OK – but what does that mean? What can you eat?
Your first thought might be ‘oh, that’s not so bad – only four things to avoid’ but after a trip to the supermarket, and looking at some labels, you might be thinking ‘I’m going to starve’.
Luckily, the truth is in-between, and you may end up with a healthier diet than when you were eating gluten, because you’ll probably eat more fresh and home-prepared food.
So – what can I eat?
- Cereals and grains: rice, millet, maize, quinoa, tapioca, sago, buckwheat, teff and sorghum
- Meat fish and eggs: all are basically fine – just check any coatings, sauces and spices you add, and check wafer-thin meats too (sometimes wheat flour is added to make them ‘peel apart’)

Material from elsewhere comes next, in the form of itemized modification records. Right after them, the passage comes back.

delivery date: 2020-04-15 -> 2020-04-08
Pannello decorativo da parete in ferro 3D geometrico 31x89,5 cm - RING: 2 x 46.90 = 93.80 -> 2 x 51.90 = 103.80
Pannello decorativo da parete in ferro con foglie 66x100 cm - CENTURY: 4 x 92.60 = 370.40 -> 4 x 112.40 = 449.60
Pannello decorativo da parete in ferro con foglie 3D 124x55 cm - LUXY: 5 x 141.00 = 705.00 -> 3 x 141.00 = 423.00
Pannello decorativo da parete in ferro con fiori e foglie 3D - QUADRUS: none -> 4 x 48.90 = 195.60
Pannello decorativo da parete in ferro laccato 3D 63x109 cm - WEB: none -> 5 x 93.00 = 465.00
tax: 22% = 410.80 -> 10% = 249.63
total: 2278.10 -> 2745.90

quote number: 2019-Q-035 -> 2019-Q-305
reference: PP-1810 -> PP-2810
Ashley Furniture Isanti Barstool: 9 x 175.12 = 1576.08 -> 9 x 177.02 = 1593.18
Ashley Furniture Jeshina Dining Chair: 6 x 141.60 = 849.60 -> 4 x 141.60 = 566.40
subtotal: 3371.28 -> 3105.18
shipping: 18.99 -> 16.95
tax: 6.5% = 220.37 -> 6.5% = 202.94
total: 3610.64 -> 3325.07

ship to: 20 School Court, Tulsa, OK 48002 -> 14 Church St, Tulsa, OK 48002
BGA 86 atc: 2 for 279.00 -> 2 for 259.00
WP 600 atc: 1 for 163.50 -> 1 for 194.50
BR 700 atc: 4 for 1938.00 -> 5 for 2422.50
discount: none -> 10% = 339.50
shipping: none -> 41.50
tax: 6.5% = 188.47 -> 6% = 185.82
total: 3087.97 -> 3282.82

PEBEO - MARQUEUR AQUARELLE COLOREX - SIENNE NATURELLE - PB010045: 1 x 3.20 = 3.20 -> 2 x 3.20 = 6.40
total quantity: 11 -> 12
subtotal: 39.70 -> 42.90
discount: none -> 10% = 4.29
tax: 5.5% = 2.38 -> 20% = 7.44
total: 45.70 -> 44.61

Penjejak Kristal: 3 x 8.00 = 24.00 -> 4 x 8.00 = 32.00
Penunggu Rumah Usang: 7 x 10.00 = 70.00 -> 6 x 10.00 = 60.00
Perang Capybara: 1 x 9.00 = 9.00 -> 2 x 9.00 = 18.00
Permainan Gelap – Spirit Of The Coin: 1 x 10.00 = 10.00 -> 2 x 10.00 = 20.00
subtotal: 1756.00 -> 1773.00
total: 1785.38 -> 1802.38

- Dairy products: milk and most cream, cheese and yoghurt – check any added ingredients, and check ready-grated cheese (sometimes wheat flour is added to stop the slivers of cheese sticking together)
- Flours: rice, corn, potato, maize, gram, soya, chickpea, sorghum, tapioca and chestnut flours are all OK
- Fruit: all fruits are naturally gluten free – check ready-made pie fillings, though
- Vegetables: all vegetables are naturally gluten free – check any coatings, sauces and spices
- Fats: you can eat butter, margarine, oils, lard and dripping (if you want!) but avoid suet and check low-fat spreads
- Breakfast cereal: tricky one – check carefully, and avoid any containing wheat, oats, barley or rye. You might also want to avoid malt extract
- Bread, crackers and crispbreads: avoid all the conventional ones, and eat only those labelled as gluten free, or those you’ve made yourself and know to be gluten […]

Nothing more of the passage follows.